To maximize the use of available data, many districts are hiring“data coaches.” Much like their cousins the instructional technology coaches, their job is to work with all levels in the district — from teachers to administrators and parents — to gather, analyze and interpret data.

What to Look For

To be effective, data coaches must have a specialized background. Such a background may be difficult to find and may also be quite expensive to compensate. In those districts that have employed a data coach, the position frequently reports to the business manager. What follows is my attempt to create a job description for data coach that may be helpful to business officials as they work to manage their data.

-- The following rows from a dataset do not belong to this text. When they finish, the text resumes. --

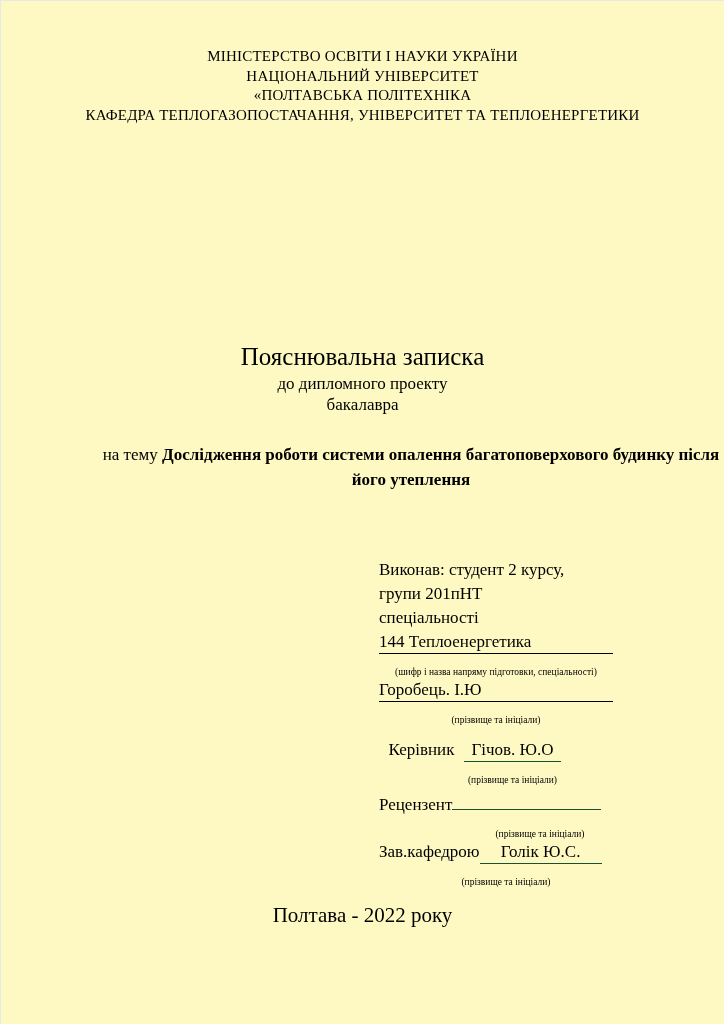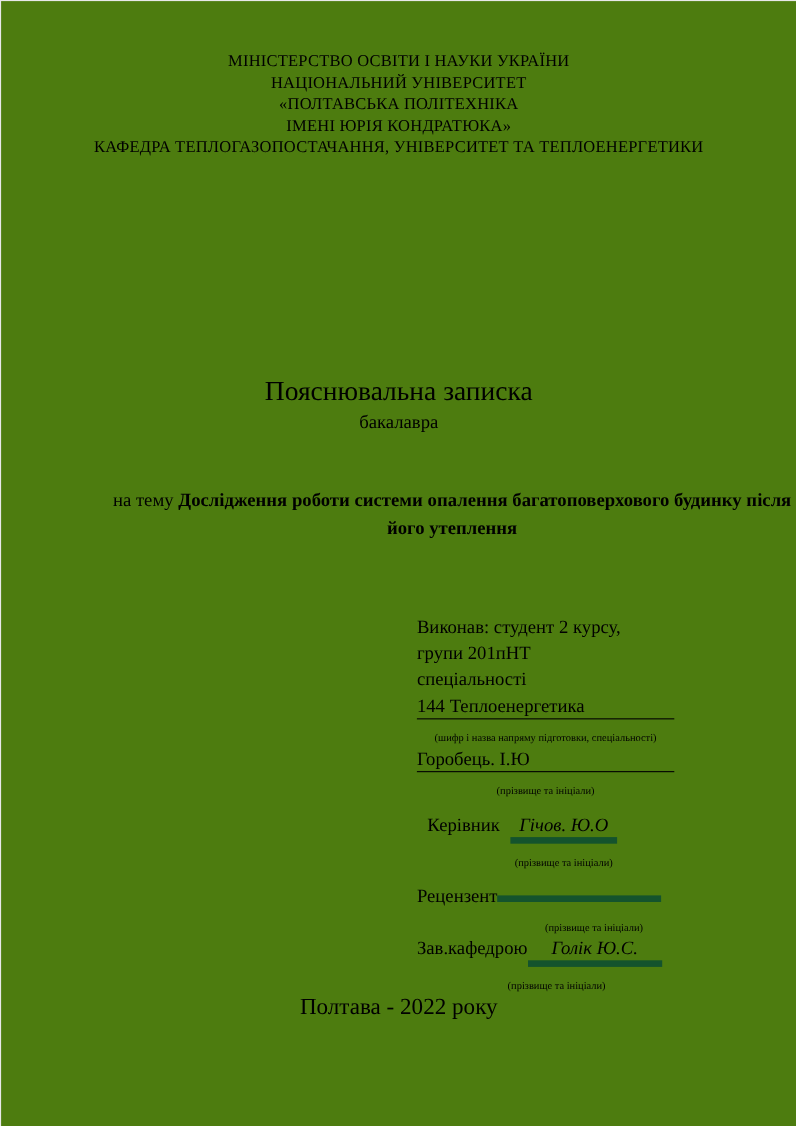--- a/index.html
+++ b/index.html
@@ -11,7 +11,7 @@
     position: relative;
     width: 724px;
     height: 1024px;
-    background: #4d7c0f;
+    background: #fef9c3;
     font-family: "Liberation Serif", "DejaVu Serif", serif;
     color: #000000;
     overflow: hidden;

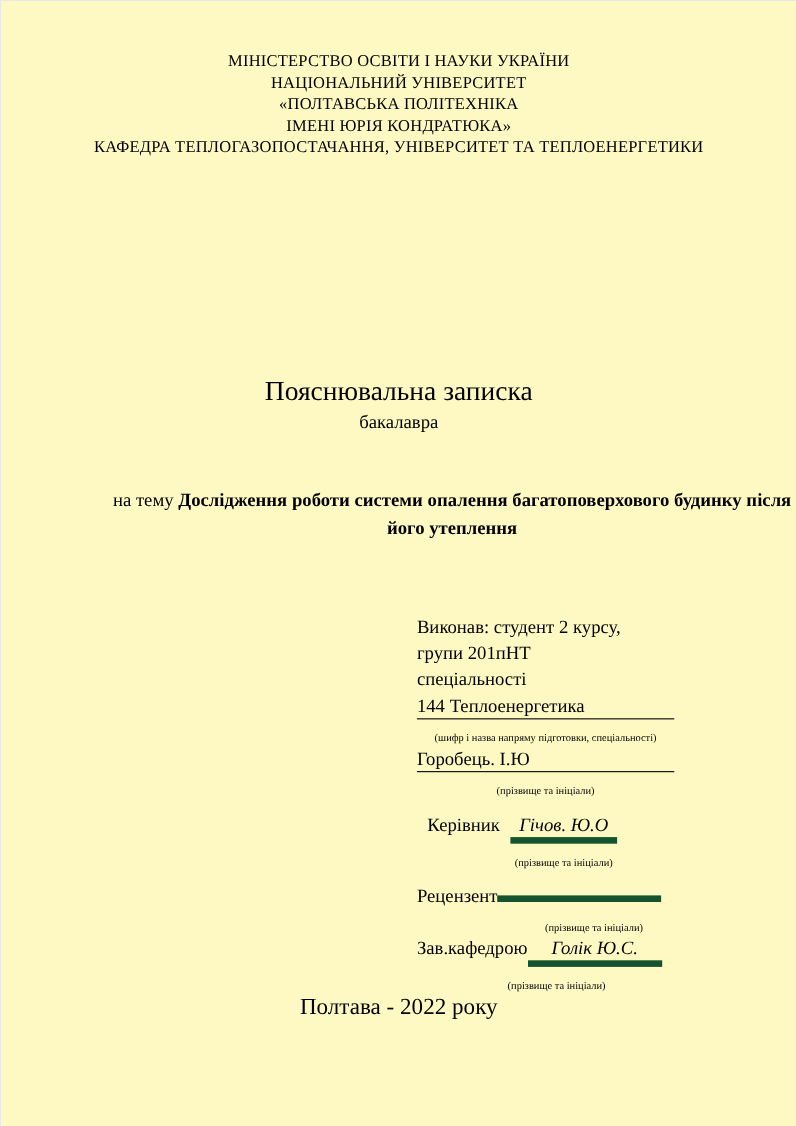--- a/index.html
+++ b/index.html
@@ -130,7 +130,6 @@
     <div>МІНІСТЕРСТВО ОСВІТИ І НАУКИ УКРАЇНИ</div>
     <div>НАЦІОНАЛЬНИЙ УНІВЕРСИТЕТ</div>
     <div>«ПОЛТАВСЬКА ПОЛІТЕХНІКА</div>
-    <div>ІМЕНІ ЮРІЯ КОНДРАТЮКА»</div>
     <div>КАФЕДРА ТЕПЛОГАЗОПОСТАЧАННЯ, УНІВЕРСИТЕТ ТА ТЕПЛОЕНЕРГЕТИКИ</div>
   </div>
 

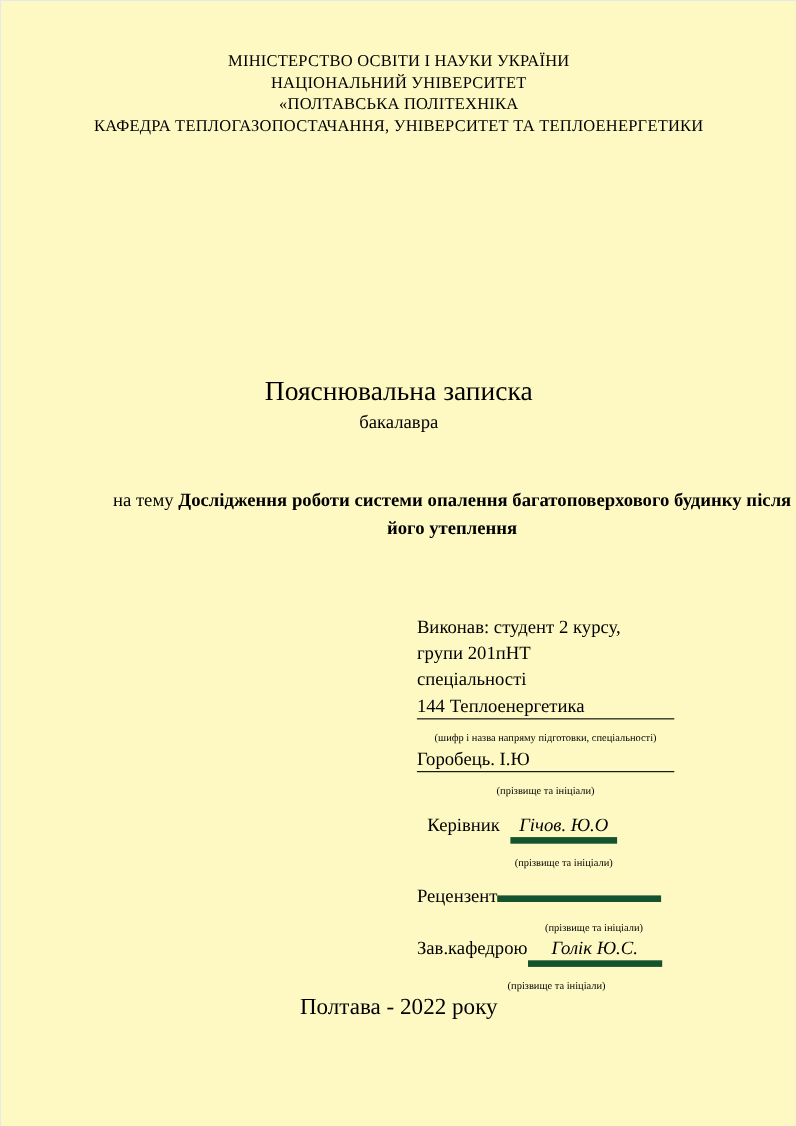--- a/index.html
+++ b/index.html
@@ -135,6 +135,7 @@
 
   <div class="title-block">
     <div class="title-main">Пояснювальна записка</div>
+    <div class="title-sub">до дипломного проекту</div>
     <div class="title-sub">бакалавра</div>
   </div>
 

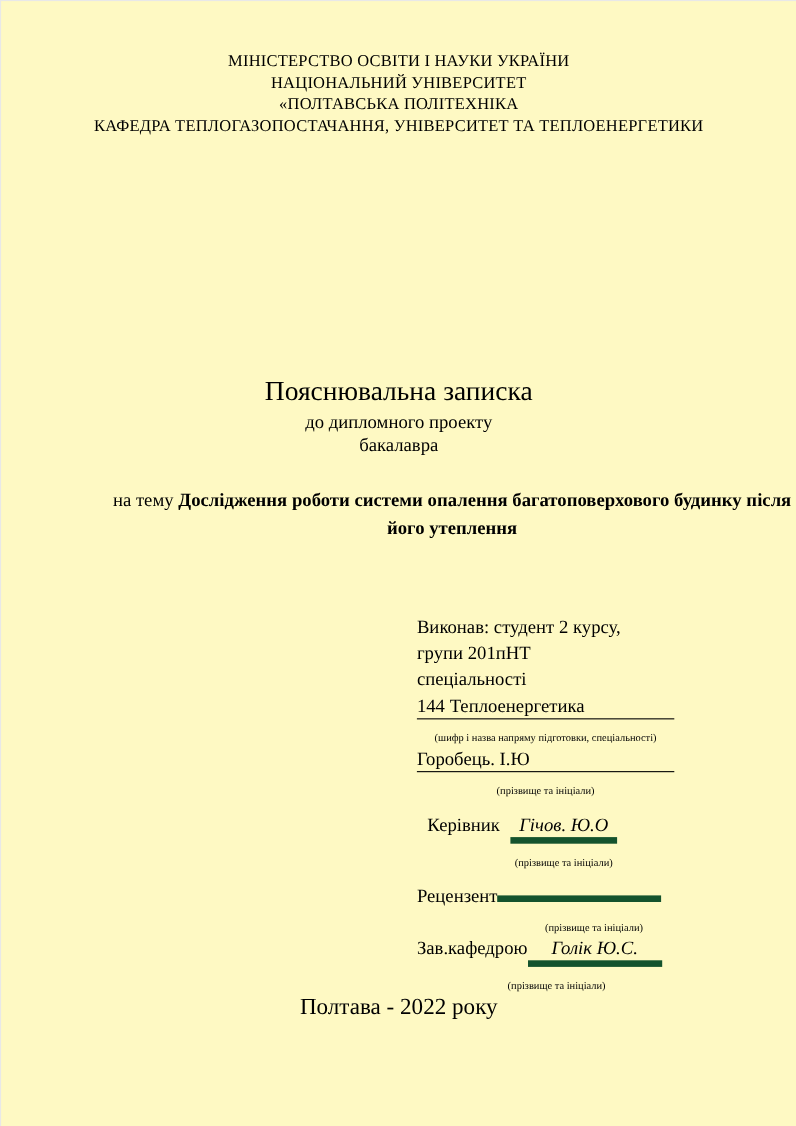--- a/index.html
+++ b/index.html
@@ -98,9 +98,8 @@
   }
   .sig-role { flex: 0 0 auto; }
   .sig-name {
-    border-bottom: 6px solid #14532d;
+    border-bottom: 1px solid #14532d;
     flex: 0 0 auto;
-    font-style: italic;
   }
   .sig1 .sig-role { width: 85px; }
   .sig1 .sig-name { width: 97px; }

ESSENTIAL JOB FUNCTIONS Organize data from a variety of sources in the school district

Maintain large computerized databases

Apply statistical techniques and methods in performing project-related activities

Evaluate the statistical limitations of data

Analyze data accurately and specify a range of logically possible explanations

Prepare comprehensive reports based on statistical analysis

Work with district administrators to write and present findings, and recommend new methods for data collection, presentation and interpretation based on external and internal factors

Prioritize work assignments with little direct supervision

Maintain excellent rapport with parents, teachers and administrators

EDUCATION AND EXPERIENCE Master’s degree, with a concentration in statistics or an emphasis in qualitative methods in the education, psychology or social science disciplines

Strong background in quantitative research methods and a working knowledge of parametric, nonparametric and multivariate methods of statistical analysis

Experience using statistical packages, including but not limited to Microsoft Excel, Access, SPSS and SAS

Demonstrated success in data-based, decision-making processes and procedures

SKILLS AND KNOWLEDGE Ability to maintain large computerized databases

Knowledge of statistical theories, methodologies and techniques to solve problems related to data research, review and analysis

Knowledge of database systems, such as Microsoft Excel, Access, SPSS and SAS

Knowledge of schools as a system and the external and internal issues that will affect the system

Ability to analyze factual information, evaluate significant factors and solve complex problems based on statistical data

Ability to plan work assignments, write technical reports, and prepare graphic and tabular presentations of the data

Ability to present reports to key stakeholders

Ability to uphold rigid standards of confidentiality, professionalism and ethical conduct

Ability to think globally, with a long range vision

Excellent oral and written communication skills and attention to detail

Ability to work effectively as a team member

Legislation like No Child Left Behind and technology like data warehousing and data mining have put schools in a position in which the public will require them to respond more quickly to the data being generated by increased assessment initiatives. There is little chance that overextended staff members will be able to manage the level of data that are being generated. Therefore, we will soon all need a new type of team member — one with the skills to manage, interpret and communicate the information we receive. Consider adding a position like data coach to help your district leverage all those converging factors.